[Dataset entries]
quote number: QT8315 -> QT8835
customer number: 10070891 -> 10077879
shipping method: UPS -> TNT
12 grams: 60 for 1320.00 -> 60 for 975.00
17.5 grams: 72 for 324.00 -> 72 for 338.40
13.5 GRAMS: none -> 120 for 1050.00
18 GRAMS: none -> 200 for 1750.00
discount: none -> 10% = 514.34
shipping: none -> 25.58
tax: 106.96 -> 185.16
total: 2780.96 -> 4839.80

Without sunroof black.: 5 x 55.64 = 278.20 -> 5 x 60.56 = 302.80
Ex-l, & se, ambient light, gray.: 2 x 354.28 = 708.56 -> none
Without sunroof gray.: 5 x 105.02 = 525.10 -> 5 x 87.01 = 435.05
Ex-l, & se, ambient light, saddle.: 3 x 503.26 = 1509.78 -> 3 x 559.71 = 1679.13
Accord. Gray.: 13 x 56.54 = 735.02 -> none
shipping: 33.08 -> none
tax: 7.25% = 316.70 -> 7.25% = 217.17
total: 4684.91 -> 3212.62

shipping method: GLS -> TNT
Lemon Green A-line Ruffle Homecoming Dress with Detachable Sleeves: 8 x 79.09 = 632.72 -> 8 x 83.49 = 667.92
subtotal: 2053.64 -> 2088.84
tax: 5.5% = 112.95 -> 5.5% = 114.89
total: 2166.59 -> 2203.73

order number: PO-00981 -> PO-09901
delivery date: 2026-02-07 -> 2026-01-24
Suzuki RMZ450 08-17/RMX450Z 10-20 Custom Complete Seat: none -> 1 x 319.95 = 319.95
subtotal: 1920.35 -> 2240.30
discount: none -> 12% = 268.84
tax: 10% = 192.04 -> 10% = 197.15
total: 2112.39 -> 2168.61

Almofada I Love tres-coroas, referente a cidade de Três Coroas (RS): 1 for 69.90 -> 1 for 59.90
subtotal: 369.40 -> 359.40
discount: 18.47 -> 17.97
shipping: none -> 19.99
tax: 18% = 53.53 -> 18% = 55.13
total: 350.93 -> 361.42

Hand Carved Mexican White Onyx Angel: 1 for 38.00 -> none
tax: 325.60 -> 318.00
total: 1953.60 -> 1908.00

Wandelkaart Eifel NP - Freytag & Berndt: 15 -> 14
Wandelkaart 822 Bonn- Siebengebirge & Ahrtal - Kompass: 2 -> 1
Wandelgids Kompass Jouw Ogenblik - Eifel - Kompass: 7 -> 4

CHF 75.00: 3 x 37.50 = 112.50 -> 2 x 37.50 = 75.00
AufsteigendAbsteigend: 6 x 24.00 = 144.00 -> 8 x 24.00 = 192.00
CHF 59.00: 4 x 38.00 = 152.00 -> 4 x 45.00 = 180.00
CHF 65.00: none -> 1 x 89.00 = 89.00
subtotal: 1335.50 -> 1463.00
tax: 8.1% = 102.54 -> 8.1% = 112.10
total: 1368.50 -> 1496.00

#### REQUIRED ACTION:
Starting with the line that contains "tax: 325.60 -> 318.00", return every line through the last one of the records, exactly as written.

#### EXPECTED ANSWER:
tax: 325.60 -> 318.00
total: 1953.60 -> 1908.00

Wandelkaart Eifel NP - Freytag & Berndt: 15 -> 14
Wandelkaart 822 Bonn- Siebengebirge & Ahrtal - Kompass: 2 -> 1
Wandelgids Kompass Jouw Ogenblik - Eifel - Kompass: 7 -> 4

CHF 75.00: 3 x 37.50 = 112.50 -> 2 x 37.50 = 75.00
AufsteigendAbsteigend: 6 x 24.00 = 144.00 -> 8 x 24.00 = 192.00
CHF 59.00: 4 x 38.00 = 152.00 -> 4 x 45.00 = 180.00
CHF 65.00: none -> 1 x 89.00 = 89.00
subtotal: 1335.50 -> 1463.00
tax: 8.1% = 102.54 -> 8.1% = 112.10
total: 1368.50 -> 1496.00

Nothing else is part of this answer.